Ignoring spilt salt, it goes without saying, was an invitation to disaster. And that, it is said, it just what Judas did. Leonardo Da Vinci immortalised the portentous moment in The Last Supper where an indignant Judas rises from the table unmindful of the salt pot he has just sent flying. The spilt salt here symbolises broken friendship and betrayal, going back to the days of David when ‘the Lord God of Israel gave the Kingdom ... by a covenant of salt’.

In the Arab world salt was used to seal a bargain and as a sign of hospitality. To eat a man’s salt created a sacred bond between guest and host and once a man had eaten your salt he would never do you harm. You could even store up your good fortune by giving it away to your visitors. But not too much because while there was salt in the house, it was said, there would always be money.

Large quantities of salt, it seems, were generally useful to have around the house for all sorts of emergencies, such as a sudden attack of Evil Eye in the family. One home cure for this was to bathe the victim’s palms and feet in salt water, make him/her take three sips of salt water and then throw the rest on the fire.

Problems with an unwanted guest? You simply laid salt along the visitor's trail to soak up negative vibes, swept it up later and burnt it so that he would never again darken your doors. Similarly, if a loved one was took ill, one of your first moves would be to place a plate under the patients bed in the hope that it would absorb the sickness.

To inaugurate a new house, it was advisable to sprinkle salt on the doorstep to keep evil spirits at bay. And if you wanted to ensure a healthy livestock, you had to scatter salt in the corners of your stable on April 1st.

Salt was vital, too, at momentous occasions such as births and deaths. Until they were baptised - incidentally, with salty ‘holy water’ - babies were seen as easy prey to malevolent spirits. On arrival newborn babes were bathed in salt water and fed three salty sips. Therefore, small bags of the stuff were tied to their clothes to act as protection while they slept.

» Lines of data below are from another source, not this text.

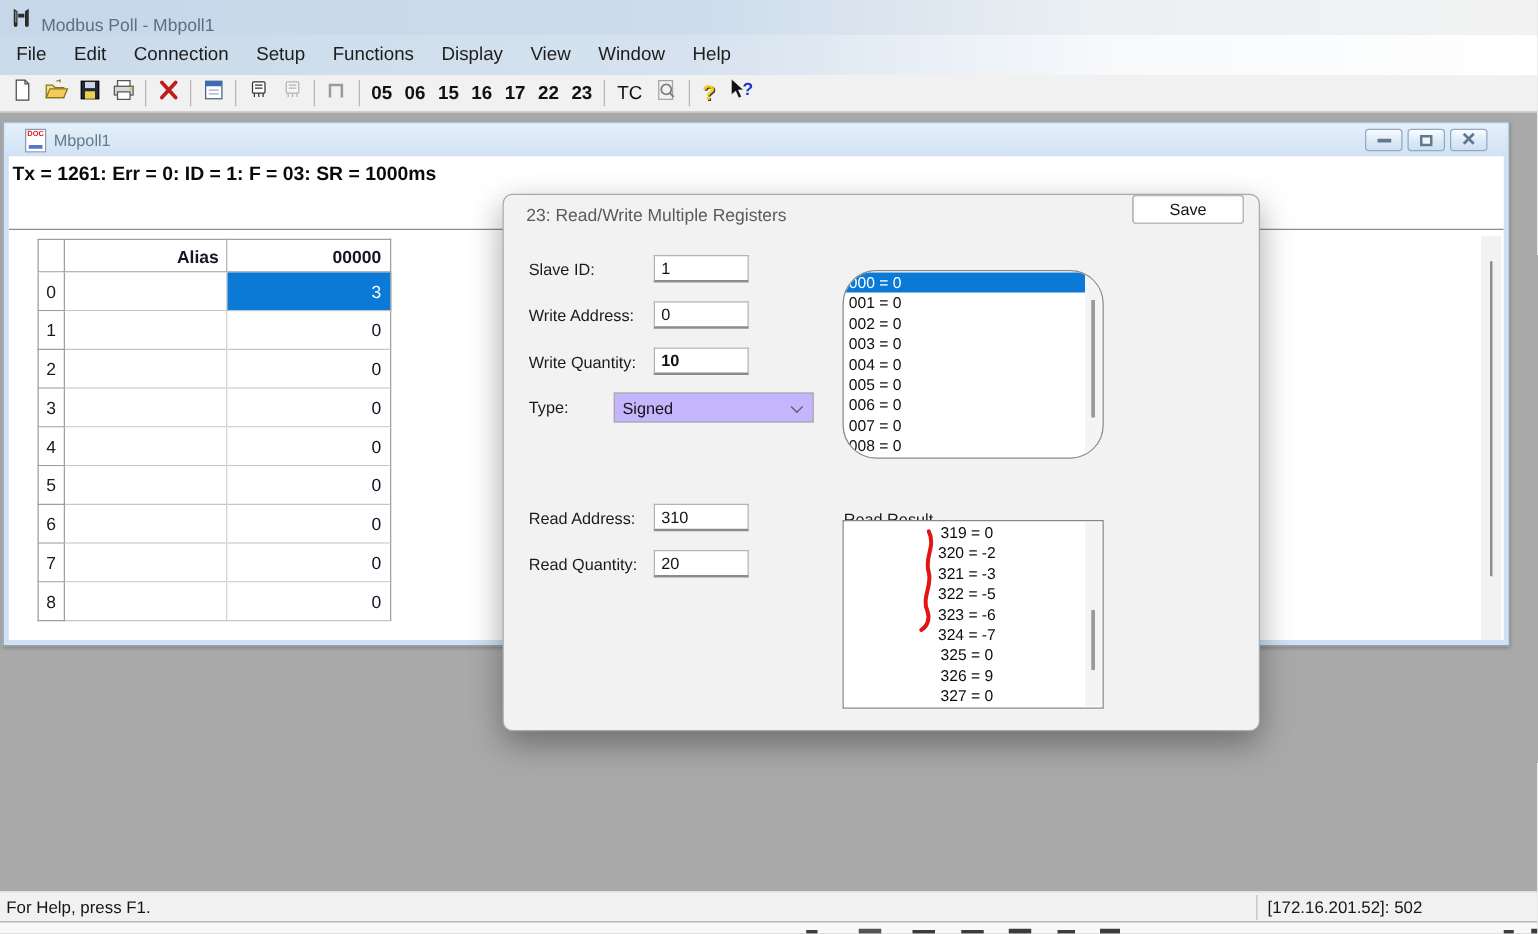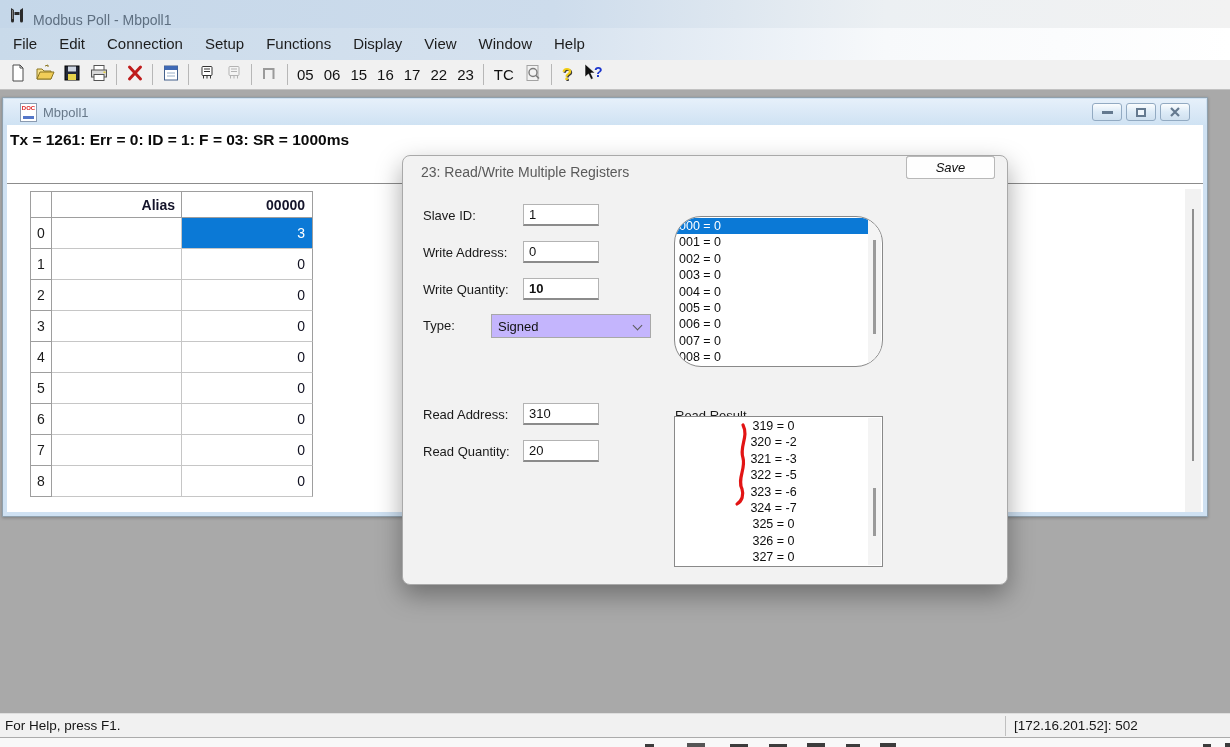"05" .tb-num { font-weight: normal -> bold }
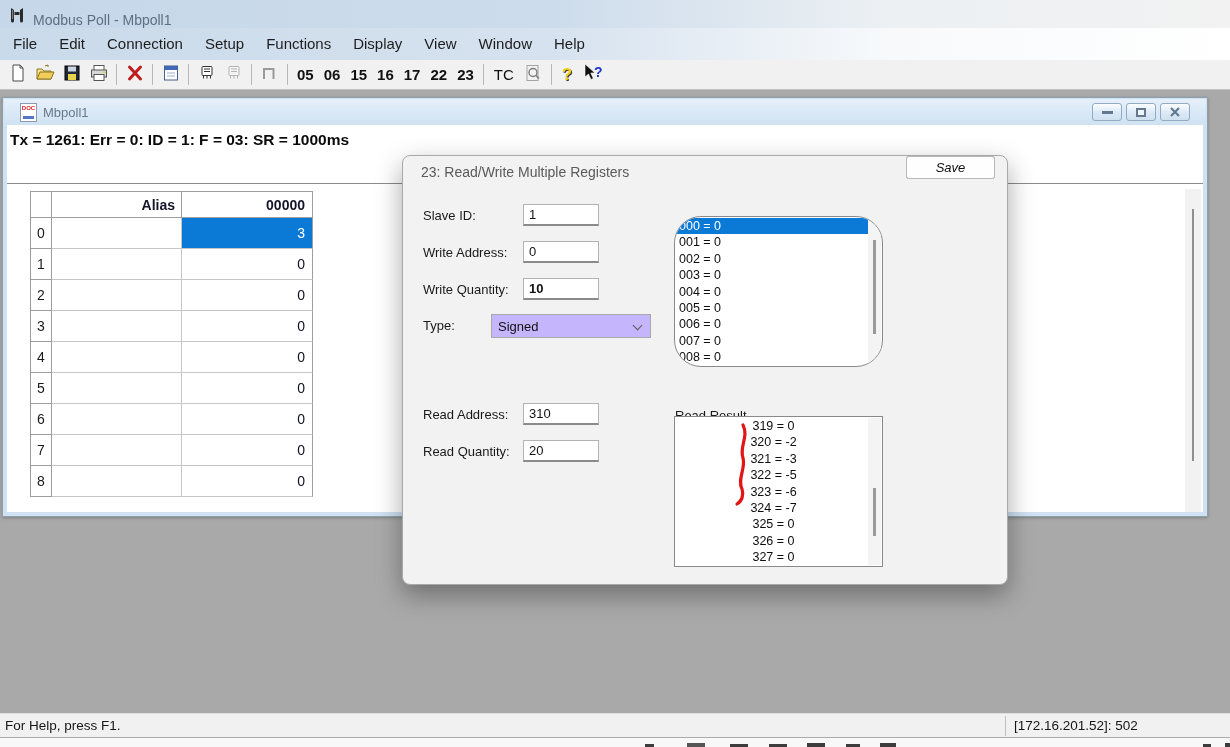"Save" .dlg-btn { font-style: italic -> none }
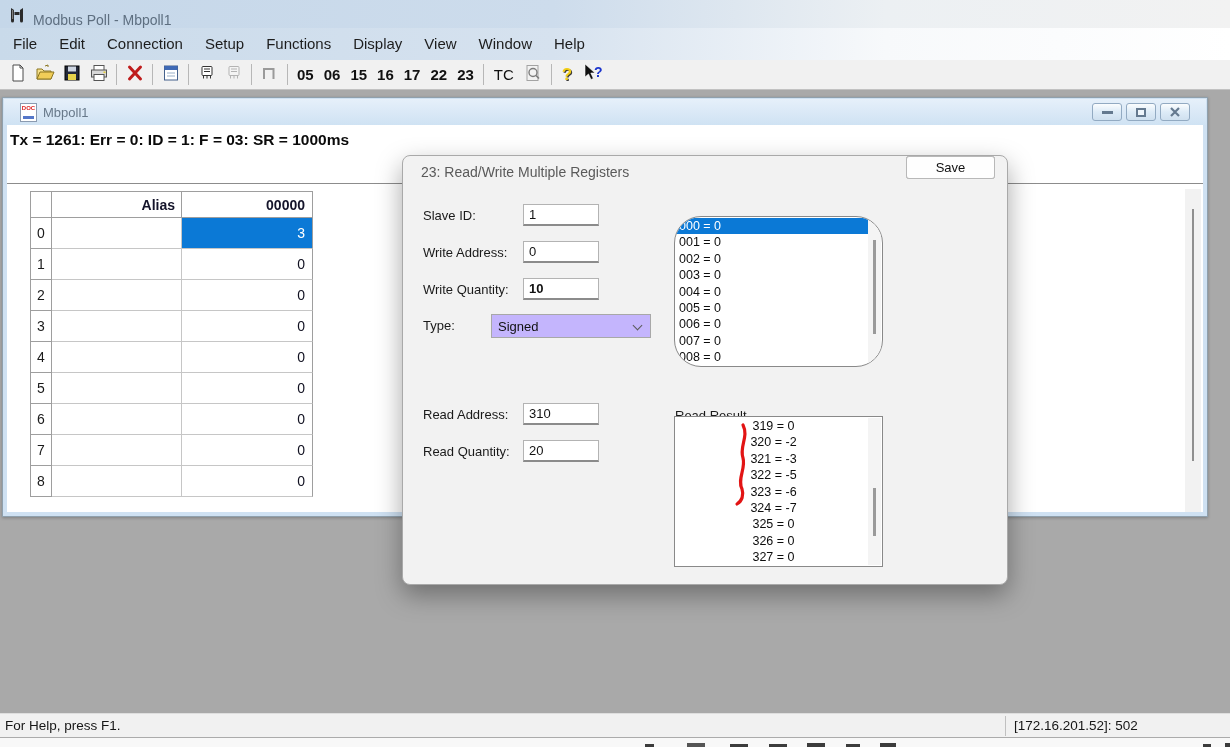"326 = 0" div.lb-item { text: 0 -> 9 }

The recently deceased also needed the preserving power of salt. During the vigil, relatives placed a saucer of salt upon the cadaver’s stomach so that it would not burst open; another was placed under the coffin for the same purpose.

Salt even takes its place in fishermen’s lore. To guarantee an abundant catch onlookers threw salt over the fishermen or the boats. However, once at sea, the sailors would not mention the substance by name or ever throw it overboard.